On Mon, Feb 27, 2012 at 4:44 PM, Mark Knecht <markkne...@gmail.com> wrote:
> On Mon, Feb 27, 2012 at 2:38 PM, Paul Hartman
> <paul.hartman+gen...@gmail.com> wrote:
>> On Mon, Feb 27, 2012 at 4:31 PM, Mark Knecht <markkne...@gmail.com> wrote:
>>> On Mon, Feb 27, 2012 at 2:24 PM, Paul Hartman
>>> <paul.hartman+gen...@gmail.com> wrote:
>>>> On Mon, Feb 27, 2012 at 3:50 PM, Willie Matthews
>>>> <matthews.wil...@gmail.com> wrote:
>>>>> Right now I use pulseaudio on my laptop and desktop. Is there something
>>>>> else out there that can handle multiple audio streams?
>>>>
>>>> alsa dmix
>>>>
>>>
>>> Isn't dmix pretty much automatic in als these days? I suspect that's
>>> how KDE supports multiple audio streams by default.
>>
>> Yep, I think it's automatic since alsa 1.0.9 or so.
>>
>
> Yeah, when you wrote dmix the light turned on about how KDE (and I
> suspect most desktop managers) is likely doing it.

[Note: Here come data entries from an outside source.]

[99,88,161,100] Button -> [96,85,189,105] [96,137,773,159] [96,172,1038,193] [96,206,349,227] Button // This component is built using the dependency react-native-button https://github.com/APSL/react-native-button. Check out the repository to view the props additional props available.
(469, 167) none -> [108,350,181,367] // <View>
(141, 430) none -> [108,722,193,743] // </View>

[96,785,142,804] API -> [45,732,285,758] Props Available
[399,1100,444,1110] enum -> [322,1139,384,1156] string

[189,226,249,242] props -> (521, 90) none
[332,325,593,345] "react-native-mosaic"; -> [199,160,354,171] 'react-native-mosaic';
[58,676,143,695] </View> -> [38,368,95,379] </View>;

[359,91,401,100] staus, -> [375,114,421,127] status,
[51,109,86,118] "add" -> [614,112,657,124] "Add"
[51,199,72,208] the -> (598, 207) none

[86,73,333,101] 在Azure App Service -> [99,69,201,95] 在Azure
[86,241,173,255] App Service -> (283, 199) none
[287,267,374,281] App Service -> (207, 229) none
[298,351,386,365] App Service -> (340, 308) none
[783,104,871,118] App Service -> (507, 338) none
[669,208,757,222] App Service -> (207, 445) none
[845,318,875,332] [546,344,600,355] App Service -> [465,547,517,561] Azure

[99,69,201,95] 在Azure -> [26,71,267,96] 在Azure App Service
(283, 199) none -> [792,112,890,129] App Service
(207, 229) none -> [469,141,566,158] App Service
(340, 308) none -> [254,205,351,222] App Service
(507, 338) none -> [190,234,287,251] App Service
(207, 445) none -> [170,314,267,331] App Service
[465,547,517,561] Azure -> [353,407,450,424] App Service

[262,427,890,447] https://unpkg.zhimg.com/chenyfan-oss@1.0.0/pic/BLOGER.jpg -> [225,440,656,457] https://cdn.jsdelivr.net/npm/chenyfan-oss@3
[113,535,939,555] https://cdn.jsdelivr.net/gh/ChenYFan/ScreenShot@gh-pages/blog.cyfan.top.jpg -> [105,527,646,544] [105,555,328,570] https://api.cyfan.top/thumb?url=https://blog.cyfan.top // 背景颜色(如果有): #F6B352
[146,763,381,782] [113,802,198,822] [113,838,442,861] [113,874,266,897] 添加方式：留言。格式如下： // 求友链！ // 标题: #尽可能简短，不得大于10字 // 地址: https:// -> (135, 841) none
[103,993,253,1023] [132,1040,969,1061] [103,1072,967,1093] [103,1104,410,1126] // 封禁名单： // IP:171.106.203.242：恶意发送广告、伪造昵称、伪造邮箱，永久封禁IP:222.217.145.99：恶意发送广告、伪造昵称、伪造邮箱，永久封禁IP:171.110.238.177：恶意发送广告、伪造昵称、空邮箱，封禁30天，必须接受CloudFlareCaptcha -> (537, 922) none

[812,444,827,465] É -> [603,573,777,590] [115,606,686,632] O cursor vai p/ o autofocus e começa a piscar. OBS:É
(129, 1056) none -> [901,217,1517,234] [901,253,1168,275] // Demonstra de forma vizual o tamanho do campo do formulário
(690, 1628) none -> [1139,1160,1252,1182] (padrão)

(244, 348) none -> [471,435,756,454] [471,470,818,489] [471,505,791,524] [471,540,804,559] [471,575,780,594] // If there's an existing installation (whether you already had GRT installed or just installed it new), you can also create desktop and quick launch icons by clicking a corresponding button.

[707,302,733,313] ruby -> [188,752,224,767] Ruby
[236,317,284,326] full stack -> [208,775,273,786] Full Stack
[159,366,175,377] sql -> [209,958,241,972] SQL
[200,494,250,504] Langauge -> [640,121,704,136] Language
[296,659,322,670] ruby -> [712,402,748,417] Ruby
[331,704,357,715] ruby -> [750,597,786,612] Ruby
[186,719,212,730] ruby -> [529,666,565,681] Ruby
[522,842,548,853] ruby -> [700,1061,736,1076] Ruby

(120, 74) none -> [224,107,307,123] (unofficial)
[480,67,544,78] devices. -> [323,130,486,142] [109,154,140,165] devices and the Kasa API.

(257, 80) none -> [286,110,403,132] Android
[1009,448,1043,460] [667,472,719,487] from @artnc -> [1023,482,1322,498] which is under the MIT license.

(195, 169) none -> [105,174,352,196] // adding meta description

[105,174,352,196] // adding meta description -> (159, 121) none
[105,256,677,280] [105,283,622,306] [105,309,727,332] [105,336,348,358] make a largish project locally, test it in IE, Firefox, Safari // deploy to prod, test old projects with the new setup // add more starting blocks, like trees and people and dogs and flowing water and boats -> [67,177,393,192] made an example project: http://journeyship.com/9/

GNOME uses PulseAudio by default, and since 3.0 is actually mandatory.
I believe Xfce uses PA also, and (please, tell me if I'm wrong) KDE
also by default uses PA.

Jack (according to the PA maintainers) is for professional audio processing.

And please keep in mind that PulseAudio is so much more than "multiple
audio streams". It's per-application volume control, seamlessly moving
audio streams from one audio card to another, and really easy
management of things like USB soundcards and bluetooth headsets.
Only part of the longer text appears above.